Pushing large files to GitHub
Pushing large files to GitHub
When pushing large files (file size > 100MB = GitHub file size limit) to GitHub, one might experience errors such as below:
error: RPC failed; HTTP 408 curl 22 The requested URL returned
...
fatal: the remote end hung up unexpectedly
Here, RPC
stands for “Remote Procedure Call” between your local repository and the GitHub repository, HTTP 408
stands for request timeout. Many other error messages may pop up, but the culprit is usually that you are trying to push a large file over the internet.
Increase postbuffer size
One potential solution to the above problem when the large file is still relatively small (< 100M) is to increase the postbuffer size with:
git config --global http.postbuffer 500M
where 500M
or <some other number>
is the new buffer size (the default size is 1M
). However, this solution is not generally effective, as per the official documentation, “raising this limit is only effective for disabling chunked
transfer encoding” (which happens over http/1.1 when buffer size is surpassed) and “therefore should be used only where the remote
server or a proxy only supports HTTP/1.0 or is noncompliant with the
HTTP standard”.
To check existing postbuffer size, we can use:
git config --get http.postbuffer
Git LFS
The better solution is to use Git Large File Storage (LFS), which is designed to handle large files such as audio/video samples, datasets, etc. and replace them with text pointers inside Git, while storing them separately elsewhere.

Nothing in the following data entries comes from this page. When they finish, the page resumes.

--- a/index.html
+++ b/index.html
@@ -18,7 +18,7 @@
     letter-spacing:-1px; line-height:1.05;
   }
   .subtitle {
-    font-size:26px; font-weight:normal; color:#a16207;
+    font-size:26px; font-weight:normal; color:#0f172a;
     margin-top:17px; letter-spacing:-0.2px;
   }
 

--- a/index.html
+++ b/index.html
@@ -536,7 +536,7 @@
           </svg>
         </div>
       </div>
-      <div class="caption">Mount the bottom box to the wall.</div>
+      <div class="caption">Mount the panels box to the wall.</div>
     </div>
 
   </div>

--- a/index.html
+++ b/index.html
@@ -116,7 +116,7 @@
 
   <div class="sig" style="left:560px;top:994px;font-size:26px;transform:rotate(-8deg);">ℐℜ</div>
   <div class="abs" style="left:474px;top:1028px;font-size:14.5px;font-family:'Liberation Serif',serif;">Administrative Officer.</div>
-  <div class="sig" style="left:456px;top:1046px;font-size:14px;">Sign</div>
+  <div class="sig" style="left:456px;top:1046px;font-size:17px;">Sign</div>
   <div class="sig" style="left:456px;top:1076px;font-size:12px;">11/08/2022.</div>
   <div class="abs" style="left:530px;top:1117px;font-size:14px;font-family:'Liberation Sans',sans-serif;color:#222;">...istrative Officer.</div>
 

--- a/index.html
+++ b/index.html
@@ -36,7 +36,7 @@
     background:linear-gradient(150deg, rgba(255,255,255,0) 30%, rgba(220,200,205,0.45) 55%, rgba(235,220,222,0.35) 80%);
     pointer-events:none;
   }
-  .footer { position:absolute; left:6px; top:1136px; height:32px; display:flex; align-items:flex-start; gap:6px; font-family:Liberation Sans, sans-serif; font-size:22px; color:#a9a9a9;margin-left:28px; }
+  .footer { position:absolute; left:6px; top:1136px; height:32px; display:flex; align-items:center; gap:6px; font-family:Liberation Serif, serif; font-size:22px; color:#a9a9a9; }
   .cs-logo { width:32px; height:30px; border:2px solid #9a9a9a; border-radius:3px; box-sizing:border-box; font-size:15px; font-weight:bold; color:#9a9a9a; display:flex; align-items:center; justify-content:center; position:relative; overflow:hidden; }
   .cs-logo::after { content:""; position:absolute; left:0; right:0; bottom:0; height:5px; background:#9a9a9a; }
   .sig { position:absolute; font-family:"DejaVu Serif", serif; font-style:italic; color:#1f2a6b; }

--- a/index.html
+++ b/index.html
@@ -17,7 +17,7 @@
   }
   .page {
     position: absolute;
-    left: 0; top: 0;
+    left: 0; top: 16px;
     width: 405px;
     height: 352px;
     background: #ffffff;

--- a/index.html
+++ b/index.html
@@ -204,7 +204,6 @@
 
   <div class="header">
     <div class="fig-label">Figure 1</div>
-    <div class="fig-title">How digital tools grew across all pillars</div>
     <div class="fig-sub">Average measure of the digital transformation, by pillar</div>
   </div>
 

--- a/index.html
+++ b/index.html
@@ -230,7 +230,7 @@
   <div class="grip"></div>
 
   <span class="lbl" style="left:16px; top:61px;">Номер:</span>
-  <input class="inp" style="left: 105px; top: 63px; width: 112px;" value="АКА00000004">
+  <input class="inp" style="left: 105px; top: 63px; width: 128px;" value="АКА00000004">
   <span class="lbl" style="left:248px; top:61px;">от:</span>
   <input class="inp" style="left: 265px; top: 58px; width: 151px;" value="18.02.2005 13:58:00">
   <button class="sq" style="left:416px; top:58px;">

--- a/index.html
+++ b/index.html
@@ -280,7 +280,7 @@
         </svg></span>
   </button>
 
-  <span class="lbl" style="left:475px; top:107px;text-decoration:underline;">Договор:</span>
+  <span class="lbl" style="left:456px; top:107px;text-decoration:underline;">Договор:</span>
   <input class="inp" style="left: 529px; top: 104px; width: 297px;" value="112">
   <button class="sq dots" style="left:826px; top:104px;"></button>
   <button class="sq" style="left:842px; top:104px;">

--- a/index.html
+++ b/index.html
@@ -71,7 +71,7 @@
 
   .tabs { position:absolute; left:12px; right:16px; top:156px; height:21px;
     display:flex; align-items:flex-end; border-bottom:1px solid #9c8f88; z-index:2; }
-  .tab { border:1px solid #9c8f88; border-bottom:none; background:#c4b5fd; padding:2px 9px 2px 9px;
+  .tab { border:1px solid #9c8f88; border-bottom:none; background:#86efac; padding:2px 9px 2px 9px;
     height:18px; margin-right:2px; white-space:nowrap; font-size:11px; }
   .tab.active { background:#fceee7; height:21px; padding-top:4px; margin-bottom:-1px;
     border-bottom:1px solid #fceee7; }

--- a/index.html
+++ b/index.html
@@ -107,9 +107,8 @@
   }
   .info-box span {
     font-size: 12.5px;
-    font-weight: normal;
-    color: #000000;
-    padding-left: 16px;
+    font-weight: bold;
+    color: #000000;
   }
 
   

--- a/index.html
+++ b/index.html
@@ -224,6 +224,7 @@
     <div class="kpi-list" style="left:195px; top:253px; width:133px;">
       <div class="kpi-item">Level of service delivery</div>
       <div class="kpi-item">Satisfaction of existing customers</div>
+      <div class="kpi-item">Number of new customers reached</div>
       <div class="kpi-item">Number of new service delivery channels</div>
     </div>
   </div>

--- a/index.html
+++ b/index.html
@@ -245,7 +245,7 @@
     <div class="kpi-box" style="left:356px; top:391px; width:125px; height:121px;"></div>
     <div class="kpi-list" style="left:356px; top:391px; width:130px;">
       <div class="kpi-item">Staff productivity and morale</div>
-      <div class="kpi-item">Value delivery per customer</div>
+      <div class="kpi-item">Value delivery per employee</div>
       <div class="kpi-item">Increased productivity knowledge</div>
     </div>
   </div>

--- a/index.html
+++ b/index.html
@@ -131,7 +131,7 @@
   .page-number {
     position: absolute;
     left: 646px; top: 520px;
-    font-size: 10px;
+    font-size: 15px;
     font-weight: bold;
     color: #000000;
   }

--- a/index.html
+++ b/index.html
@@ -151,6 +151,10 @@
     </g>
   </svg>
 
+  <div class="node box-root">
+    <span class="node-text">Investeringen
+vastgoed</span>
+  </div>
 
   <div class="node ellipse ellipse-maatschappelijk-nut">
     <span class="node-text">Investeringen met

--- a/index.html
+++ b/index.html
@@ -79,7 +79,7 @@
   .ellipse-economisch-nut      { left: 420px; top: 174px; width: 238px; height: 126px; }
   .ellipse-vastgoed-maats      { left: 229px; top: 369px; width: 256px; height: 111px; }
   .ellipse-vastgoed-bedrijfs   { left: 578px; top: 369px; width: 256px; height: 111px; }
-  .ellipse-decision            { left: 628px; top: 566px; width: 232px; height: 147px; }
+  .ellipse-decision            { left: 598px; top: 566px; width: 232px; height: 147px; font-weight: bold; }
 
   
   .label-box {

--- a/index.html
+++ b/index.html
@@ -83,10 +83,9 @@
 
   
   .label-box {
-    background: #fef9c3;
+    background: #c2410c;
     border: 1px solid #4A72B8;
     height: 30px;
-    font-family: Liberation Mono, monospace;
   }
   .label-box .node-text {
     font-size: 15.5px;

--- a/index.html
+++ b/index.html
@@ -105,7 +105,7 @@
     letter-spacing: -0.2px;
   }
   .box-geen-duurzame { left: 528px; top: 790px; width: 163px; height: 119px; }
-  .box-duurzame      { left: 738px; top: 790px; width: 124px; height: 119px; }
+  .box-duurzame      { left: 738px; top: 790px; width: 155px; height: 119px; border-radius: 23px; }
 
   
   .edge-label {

To use LFS, one should install it and then specifically track large files with:
git lfs track "*.<extension>"
Afterwards, all files ending with <extension>
will be replaced by a text pointer, and a .gitattributes
file specifying the tracked extensions will be created. The original large files will be moved to the lfs
cache inside the .git
repository, and only their pointers will be tracked by git. You can then commit and push as usual. To view the files tracked by LFS, type:
git lfs ls-files --all --long
One caveat of the above is that git lfs track
creates a new commit. Say you have commit1
where you committed some large files which cannot be pushed to the remote repository, so you did commit2
using LFS, and you push again. This will still fail as git pushes the commits sequentially, and while commit2
adds the large files to LFS, commit1
didn’t and you get the same error. You can solve this error by squashing the last 2 commits as 1 using interactive rebase:
git rebase -i HEAD~2
edit rebase list in the interactive rebase editor (1st editor):
pick <commit1_hash> <Commit message for commit 1>
squash <commit2_hash> <Commit message for commit 2>
Optionally modify commit message in the commit message editor (2nd editor), and force push to remote with a new squashed history:
git push origin <branch_name> --force
To avoid the above, we can use the migrate feature of LFS with:
git lfs migrate import --include="*.<extension>* --everything
Here, LFS will track large <extension>
files as well as rewrite history wherever they are involved, so no new commit is needed, but a forced push is required. To have an idea of what files are large, we can do:
git lfs migrate info
This command will print the extensions of the largest files in descending order of file size.
As a last note, one should be careful with the use of LFS and GitHub as GitHub only allows 1GB of free LFS quota, any more would need the purchase of additional data packs, where one pack costs $5 per month and provides 50GB of storage. If your data quota is exceeded, LFS will be disabled for your account.